João Pessoa, Paraíba
Brasil

Descrição

Aurélio de Lyra Tavares nasceu na cidade da Paraíba (atual João Pessoa), na Paraíba, em 7 de novembro de 1905. Militar, fez parte do Estado-Maior do Exército (1943), onde foi encarregado de organizar a FEB (Força Expedicionária Brasileira) e comandou o 4º Exército pelo período de governo de Castello Branco. Em 1966, assumiu a ESG (Escola Superior de Guerra) e, durante o governo Costa e Silva, foi nomeado ministro do Exército (1967-1969).

Exerceu o cargo de presidente da república numa junta composta pelos ministros Augusto Hamann Rademaker Grünewald, da Marinha, Aurélio de Lyra Tavares, do Exército, e Márcio de Sousa e Mello, da Aeronáutica, em 31 de agosto de 1969, quando o presidente Artur da Costa e Silva foi afastado devido a uma trombose cerebral. A nomeação da junta composta por militares foi feita pelo Alto Comando das Forças Armadas, que temia a abertura do Congresso e suspenção dos atos institucionais que vigoravam.

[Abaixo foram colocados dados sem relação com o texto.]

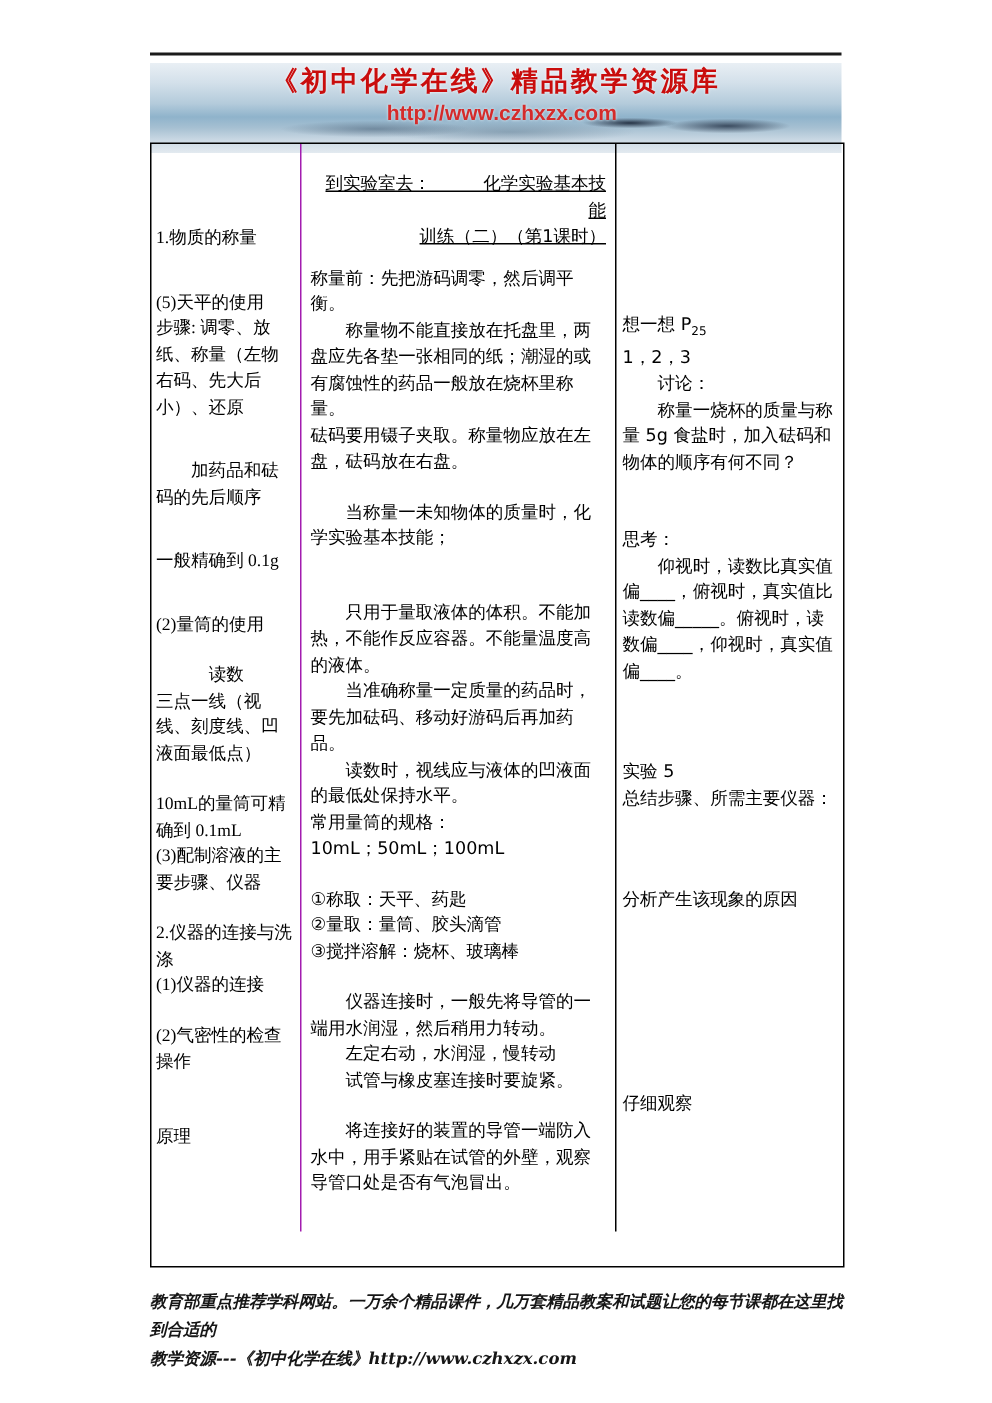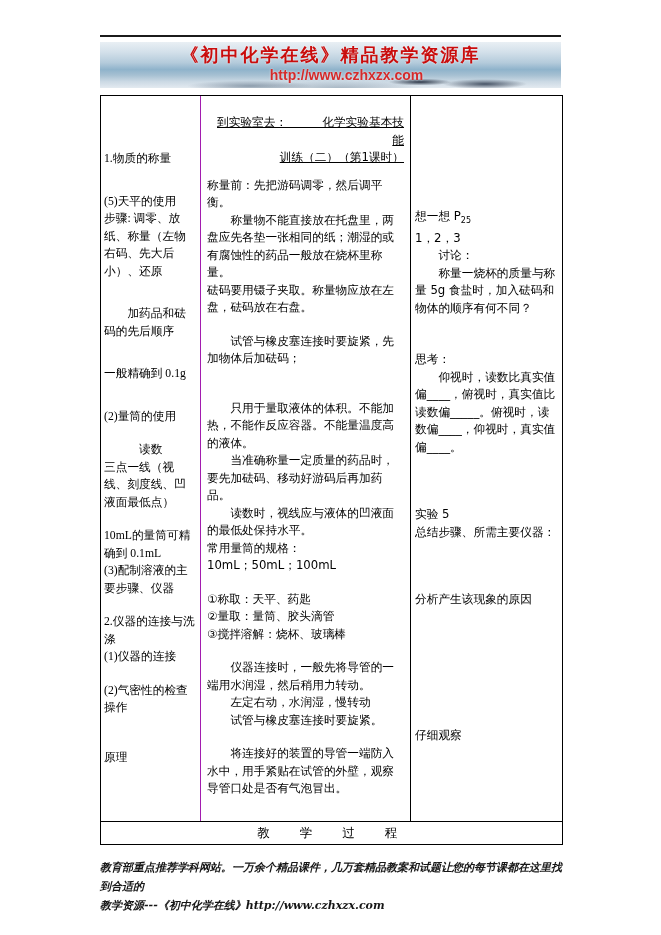--- a/index.html
+++ b/index.html
@@ -10,7 +10,7 @@
   }
   
   .banner{
-    position:absolute;left:100px;top:35px;width:461px;height:53px;
+    position:absolute;left:100px;top:35px;width:461px;height:67px;
     border-top:2px solid #1b1b1b;padding-top:3px;box-sizing:border-box;
   }
   .banner-art{

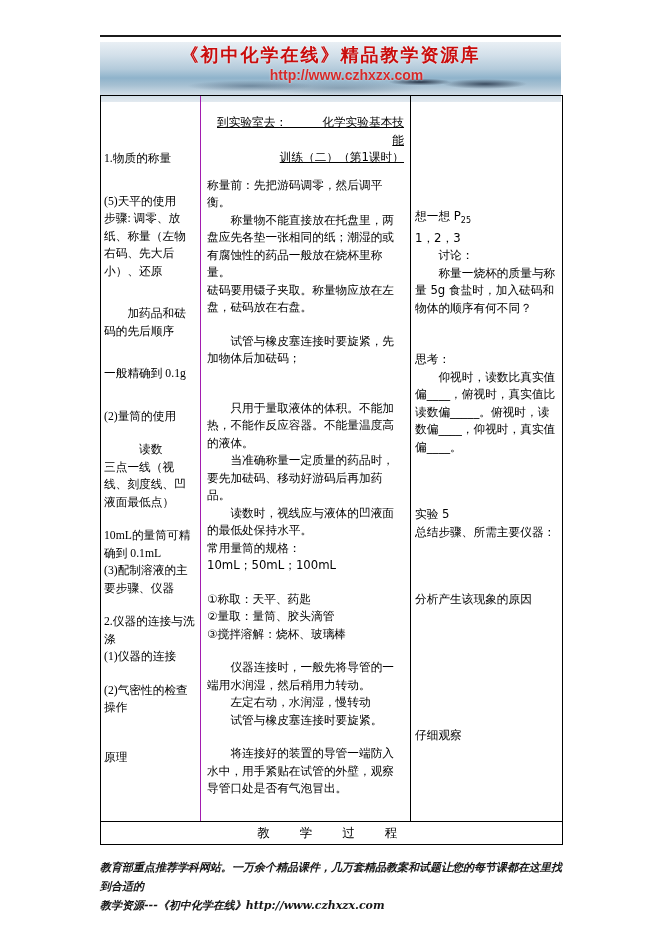--- a/index.html
+++ b/index.html
@@ -29,7 +29,7 @@
     letter-spacing:2px;text-shadow:0 0 2px rgba(255,255,255,.9);
   }
   .banner-url{
-    position:absolute;left:16px;top:30px;width:100%;text-align:center;
+    position:absolute;left:4px;top:30px;width:100%;text-align:center;
     font-family:"Liberation Sans",sans-serif;
     font-weight:bold;font-size:14px;color:#d42b2b;
     text-shadow:0 0 2px rgba(255,255,255,.8);

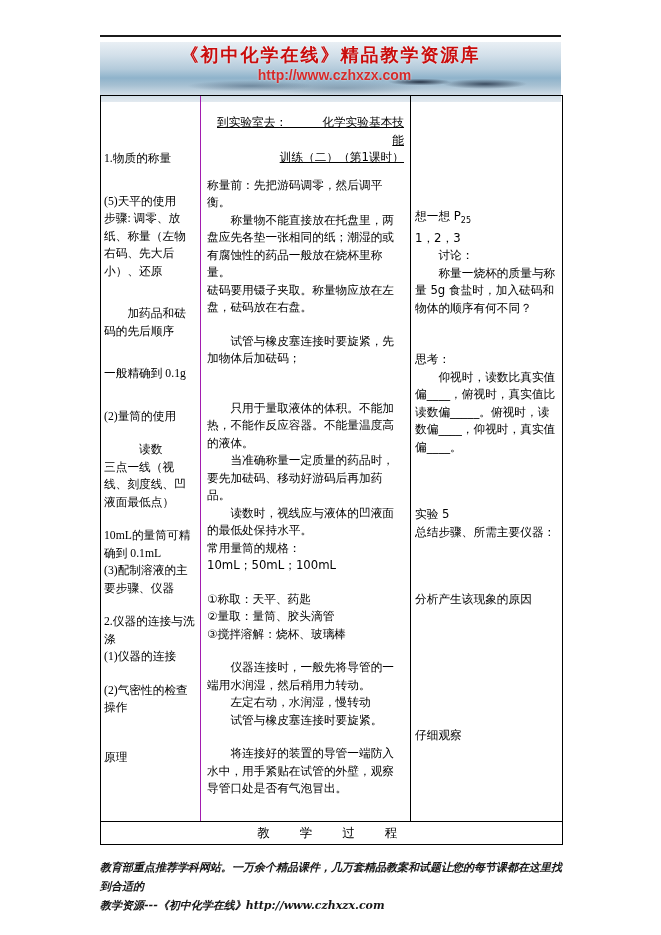--- a/index.html
+++ b/index.html
@@ -102,7 +102,7 @@
           <p class="tline mI">称量前：先把游码调零，然后调平衡。</p>
           <p class="tline ind">称量物不能直接放在托盘里，两盘应先各垫一张相同的纸；潮湿的或有腐蚀性的药品一般放在烧杯里称量。</p>
           <p class="tline">砝码要用镊子夹取。称量物应放在左盘，砝码放在右盘。</p>
-          <p class="tline mB ind">试管与橡皮塞连接时要旋紧，先加物体后加砝码；</p>
+          <p class="tline mB ind">当称量一未知物体的质量时，化学实验基本技能；</p>
           <p class="tline mC ind">只用于量取液体的体积。不能加热，不能作反应容器。不能量温度高的液体。</p>
           <p class="tline ind">当准确称量一定质量的药品时，要先加砝码、移动好游码后再加药品。</p>
           <p class="tline ind">读数时，视线应与液体的凹液面的最低处保持水平。</p>

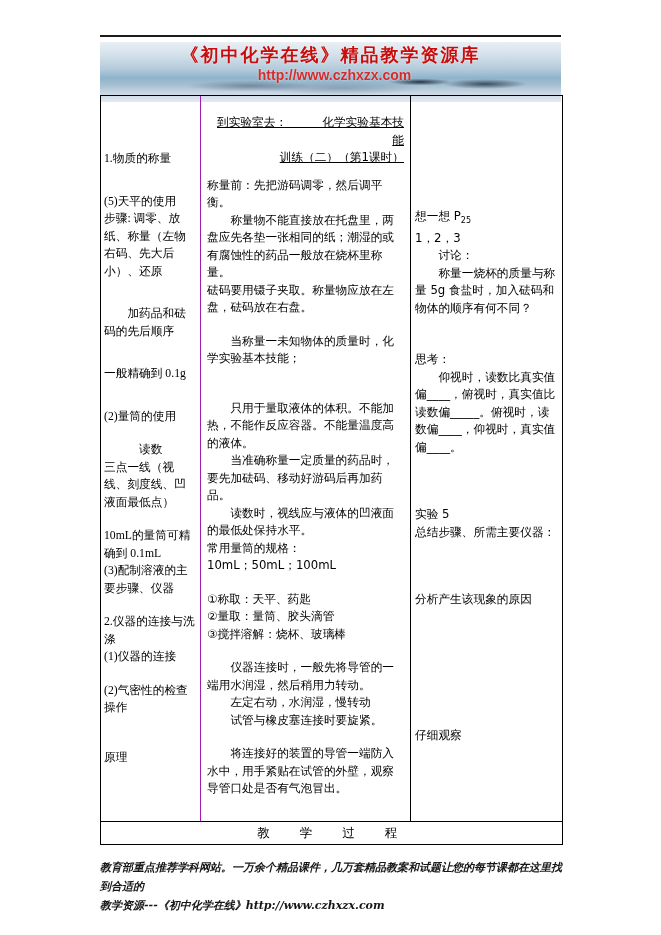--- a/index.html
+++ b/index.html
@@ -131,7 +131,6 @@
         <p class="tline mH">仔细观察</p>
       </div>
 
-    <div class="table-footer-row">教　学　过　程</div>
   </div>
 
   <div class="page-footer">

Este período teve grande conturbação política, incluindo o seqüestro do embaixador americano Charles Elbrick no Rio de Janeiro, em 4 de setembro de 1969, por movimentos rebeldes ALN (Ação Libertadora Nacional) e do MR-8 (Movimento Revolucionário 8). Entre outras exigências, os militantes exigiam a libertação de presos políticos. O governo atendeu a condição dos sequestradores e libertou 15 pessoas em troca do embaixador.

Após o episódio, o governo militar decretou mais dois atos institucionais, o AI-13, que estabeleceu a pena de banimento em caso de ameaça à segurança do Estado e o AI-14, que instituiu a pena de morte e prisão perpétua para casos de guerra revolucionária ou subversiva.

Em outubro de 1969, a junta militar editou o AI-16, que extinguiu o mandato do presidente Costa e Silva e de seu vice Pedro Aleixo e criou um calendário para a nova eleição presidencial. Numa manobra política para acabar com a oposição à indicação do general Emílio Garrastazu Médici, foi instituído ainda o AI-17, que mandava para a reserva os militares considerados ameaçadores à coesão das forças armadas.

Ainda com o objetivo de reprimir os movimentos de esquerda, a junta editou a emenda constitucional número 1 ao AI-5, um dos mais populares dos atos, que foi criado em 1967 instituindo a censura, através da qual aumentavam os poderes punitivo e repressivo do Estado. Em 22 de outubro de 1969, o Congresso Nacional foi reaberto para eleger Emílio Médici como presidente e Augusto Rademaker, como vice.

Em abril de 1970, Aurélio Lyra foi eleito membro da ABL (Academia Brasileira de Letras) e, em junho, nomeado embaixador do Brasil na França, cargo que ocupou até dezembro de 1974. Faleceu em 18 de novembro de 1998.